That’s translated by the popular press by teachers, friend to friend as absolutes. It’s not that most horses under any circumstances don’t eat meat. It’s horses don’t eat meat, which then you respond very differently to the circumstance. If you were, I don’t know, I’ll have you on the desert now where you’d have a camel. Do camels eat meat? No. You’re riding someplace and get lost in the woods. There’s no food. All you have are hotdogs. You’re not going to give your horse a hotdog. You’re not going to have transportation home. I never know where my thoughts are going to lead you.

When I was reading and listening to some of the interviews you’ve done and reading some of your work is how many negative stereotypes we have. I would love to get into a couple of your studies because they’re so fascinating. If we can maybe touch on maybe the counterclockwise study and the chambermaid study. Let’s start with a counterclockwise because I think a lot of people would find that fascinating.

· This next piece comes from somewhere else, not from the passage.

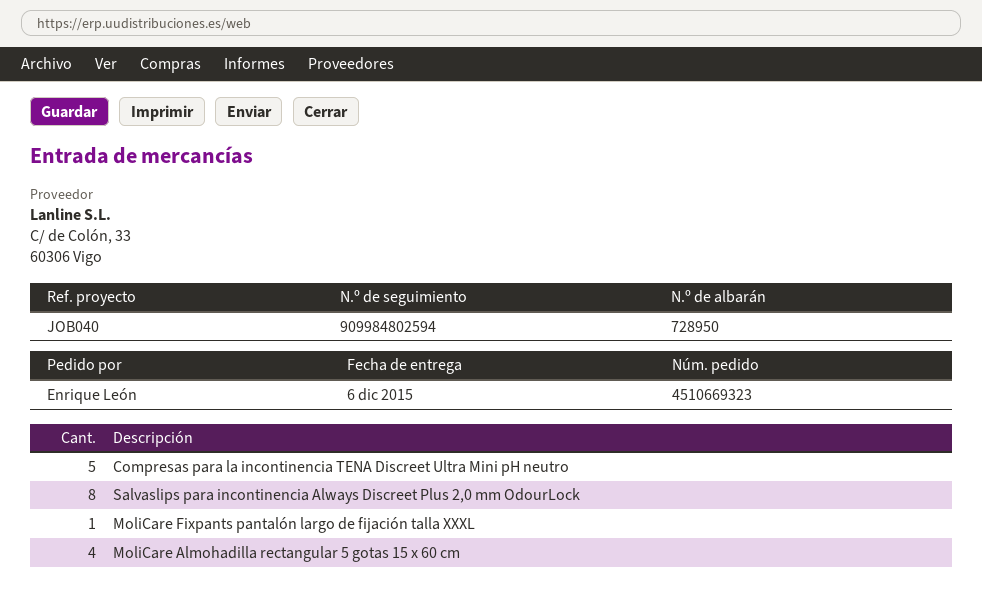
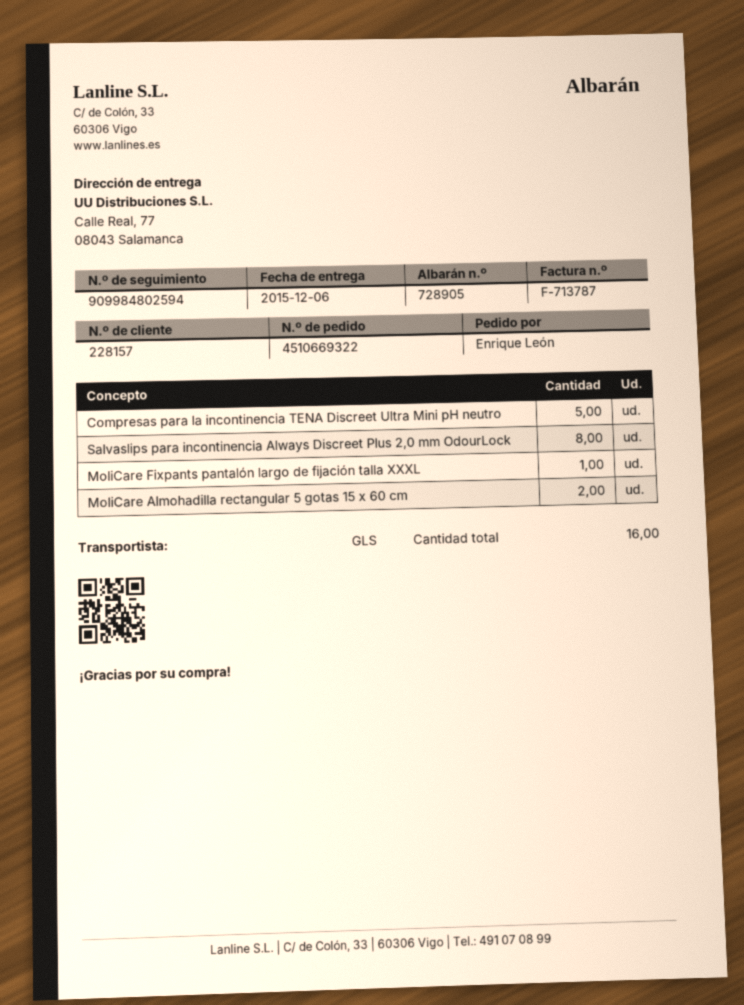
order number: 4510669323 -> 4510669322
delivery note number: 728950 -> 728905
MoliCare Almohadilla rectangular 5 gotas 15 x 60 cm: 4 -> 2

Let me put that in the context that when I was realizing that we don’t know. It occurred to me that even when we talk about mind and body, these are words. I said, “Let’s put the mind and body back together and treat it as one.” The first test of this mind-body unity theory was the counterclockwise study where we took old men and had them live in a retreat that had been retrofitted to twenty years earlier. They were going to live as if they were their younger selves. The mind was being put back in time. The movies that they saw, the discussions that they had were all from the past spoken of as if it with the present. We had a control group that was supposed to reminisce for that same week. Spending time in this novel environment was going to be good for both groups.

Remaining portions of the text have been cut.